*WORK INSTRUCTIONS*: Set down exactly each line of the entries below, beginning at the one that contains "[226,222,274,234] displays ->" and ending at the last, and no others.
——————
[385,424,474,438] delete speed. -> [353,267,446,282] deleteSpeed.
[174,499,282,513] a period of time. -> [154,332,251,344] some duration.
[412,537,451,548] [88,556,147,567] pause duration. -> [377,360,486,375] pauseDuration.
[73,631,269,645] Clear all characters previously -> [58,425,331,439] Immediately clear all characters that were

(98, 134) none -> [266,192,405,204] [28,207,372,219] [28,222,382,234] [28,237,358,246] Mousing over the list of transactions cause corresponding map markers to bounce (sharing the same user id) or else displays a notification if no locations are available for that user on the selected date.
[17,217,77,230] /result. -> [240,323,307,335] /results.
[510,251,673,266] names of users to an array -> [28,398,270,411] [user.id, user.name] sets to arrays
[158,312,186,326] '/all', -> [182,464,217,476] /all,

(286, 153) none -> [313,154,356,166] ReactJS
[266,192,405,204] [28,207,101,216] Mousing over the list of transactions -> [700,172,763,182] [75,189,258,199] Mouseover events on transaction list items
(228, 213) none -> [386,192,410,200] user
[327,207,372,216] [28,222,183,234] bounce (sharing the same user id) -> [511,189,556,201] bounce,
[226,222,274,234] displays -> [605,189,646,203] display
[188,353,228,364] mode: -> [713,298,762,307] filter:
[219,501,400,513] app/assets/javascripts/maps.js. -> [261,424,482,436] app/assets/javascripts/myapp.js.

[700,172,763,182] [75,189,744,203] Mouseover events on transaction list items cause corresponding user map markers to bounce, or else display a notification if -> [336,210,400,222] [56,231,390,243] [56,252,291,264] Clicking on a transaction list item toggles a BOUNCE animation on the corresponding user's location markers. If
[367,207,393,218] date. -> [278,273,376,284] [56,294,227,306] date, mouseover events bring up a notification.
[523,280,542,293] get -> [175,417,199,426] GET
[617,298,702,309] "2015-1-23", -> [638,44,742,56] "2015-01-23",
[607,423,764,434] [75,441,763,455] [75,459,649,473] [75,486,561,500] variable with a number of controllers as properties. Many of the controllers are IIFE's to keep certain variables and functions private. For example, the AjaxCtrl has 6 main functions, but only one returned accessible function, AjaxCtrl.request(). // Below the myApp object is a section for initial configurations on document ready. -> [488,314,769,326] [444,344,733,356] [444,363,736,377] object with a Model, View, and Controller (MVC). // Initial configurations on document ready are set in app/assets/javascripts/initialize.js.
——————
*SOLUTION TO THIS TASK*:
[226,222,274,234] displays -> [605,189,646,203] display
[188,353,228,364] mode: -> [713,298,762,307] filter:
[219,501,400,513] app/assets/javascripts/maps.js. -> [261,424,482,436] app/assets/javascripts/myapp.js.

[700,172,763,182] [75,189,744,203] Mouseover events on transaction list items cause corresponding user map markers to bounce, or else display a notification if -> [336,210,400,222] [56,231,390,243] [56,252,291,264] Clicking on a transaction list item toggles a BOUNCE animation on the corresponding user's location markers. If
[367,207,393,218] date. -> [278,273,376,284] [56,294,227,306] date, mouseover events bring up a notification.
[523,280,542,293] get -> [175,417,199,426] GET
[617,298,702,309] "2015-1-23", -> [638,44,742,56] "2015-01-23",
[607,423,764,434] [75,441,763,455] [75,459,649,473] [75,486,561,500] variable with a number of controllers as properties. Many of the controllers are IIFE's to keep certain variables and functions private. For example, the AjaxCtrl has 6 main functions, but only one returned accessible function, AjaxCtrl.request(). // Below the myApp object is a section for initial configurations on document ready. -> [488,314,769,326] [444,344,733,356] [444,363,736,377] object with a Model, View, and Controller (MVC). // Initial configurations on document ready are set in app/assets/javascripts/initialize.js.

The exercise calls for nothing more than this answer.